Still, the restriction on filenames means we might have
to rename our input files to suit the script before invoking it.
Moreover, in all these versions we've been assuming that the
files are in the current directory, and that the only files named
file*.ps in /tmp are the ones we've put there.
We fix these problems by again pulling the filenames
from the command line. and by constructing our own temporary
directory for output, removing it when we're done.
In the end, we arrive at this 12-line script
1: #!/bin/sh
2: PRINTDIR=/tmp/$$.dir
3: mkdir $PRINTDIR || exit 1
4:
5: for i in $*
6: do
7: OUTFILE=$PRINTDIR/${i##*/}.ps
8: groff $i > $OUTFILE || rm -f $OUTFILE
9: done
10: cd $PRINTDIR
11: lpr -P${PRINTER:-Viper} *
12: rm -r $PRINTDIR
Here's what it means:
Line 1 makes Unix pass the script to the correct shell,
even if it isn't the user's login shell.
Lines 2 and 3 create directory for our temporary files,
using the process id, $$, to generate a unique name.
Lines 5 through 9 are a loop that formats all the input
files named on the command line.
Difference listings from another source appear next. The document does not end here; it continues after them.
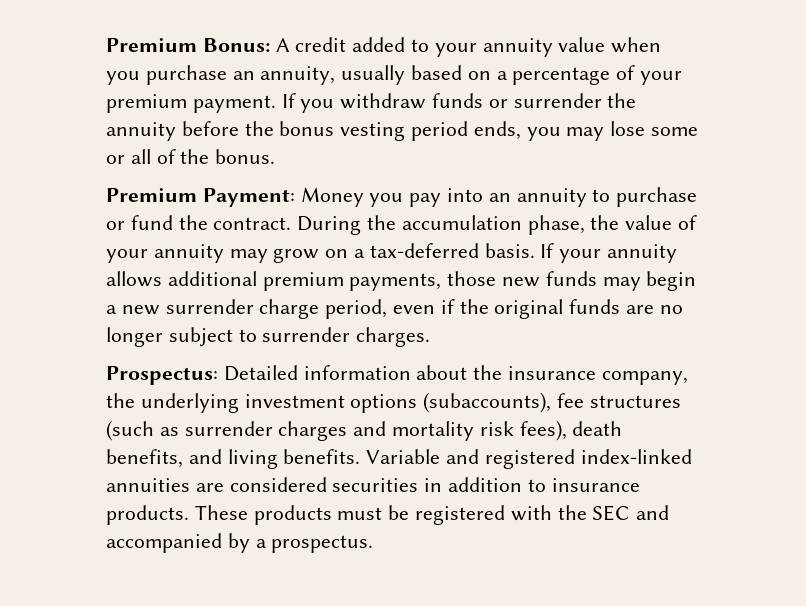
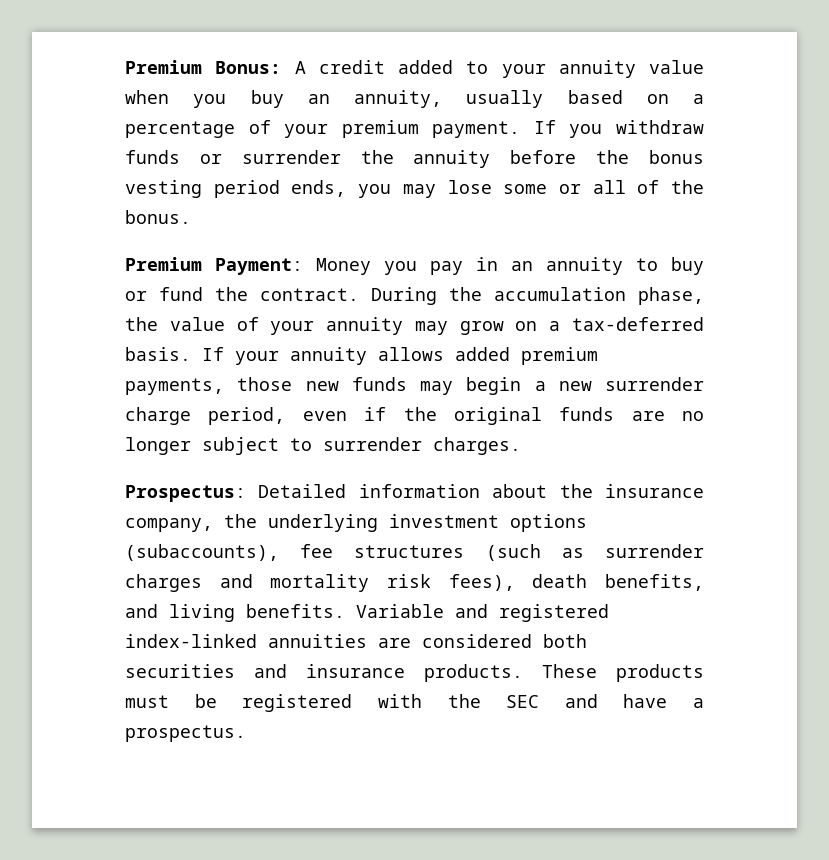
- Premium Bonus: A credit added to your annuity value when you purchase an annuity, usually based on a percentage of your premium payment.
+ Premium Bonus: A credit added to your annuity value when you buy an annuity, usually based on a percentage of your premium payment.
- Premium Payment: Money you pay into an annuity to purchase or fund the contract.
+ Premium Payment: Money you pay in an annuity to buy or fund the contract.
- If your annuity allows additional premium payments, those new funds may begin a new surrender charge period, even if the original funds are no longer subject to surrender charges.
+ If your annuity allows added premium payments, those new funds may begin a new surrender charge period, even if the original funds are no longer subject to surrender charges.
- Variable and registered index-linked annuities are considered securities in addition to insurance products.
+ Variable and registered index-linked annuities are considered both securities and insurance products.
- These products must be registered with the SEC and accompanied by a prospectus.
+ These products must be registered with the SEC and have a prospectus.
Line 7 strips any directory
information from the input filename, in case it was specified
with an absolute path, so that if the filename is
$HOME/project/printfiles/foo then $OUTFILE
becomes $PRINTDIR/foo.ps
In older shells, this sort of manipulation was done with
the stand-alone executable /usr/bin/basename, but POSIX-conforming shells let users extract substrings of shell variables
with a built-in facility called parameter expansion.
In this case, the expression ${i##*/} means
``Give me the value of $i stripped of the longest
possible prefix from that matches the glob (shell) expression
*/'' -- in other words, the filename, but with any
directory name stripped off.
Line 8 formats an input file, taking care to remove any
unsuccessful attempts.
Lines 10 and 11 print all successful formatting efforts.
In line 11, we see another example of parameter expansion.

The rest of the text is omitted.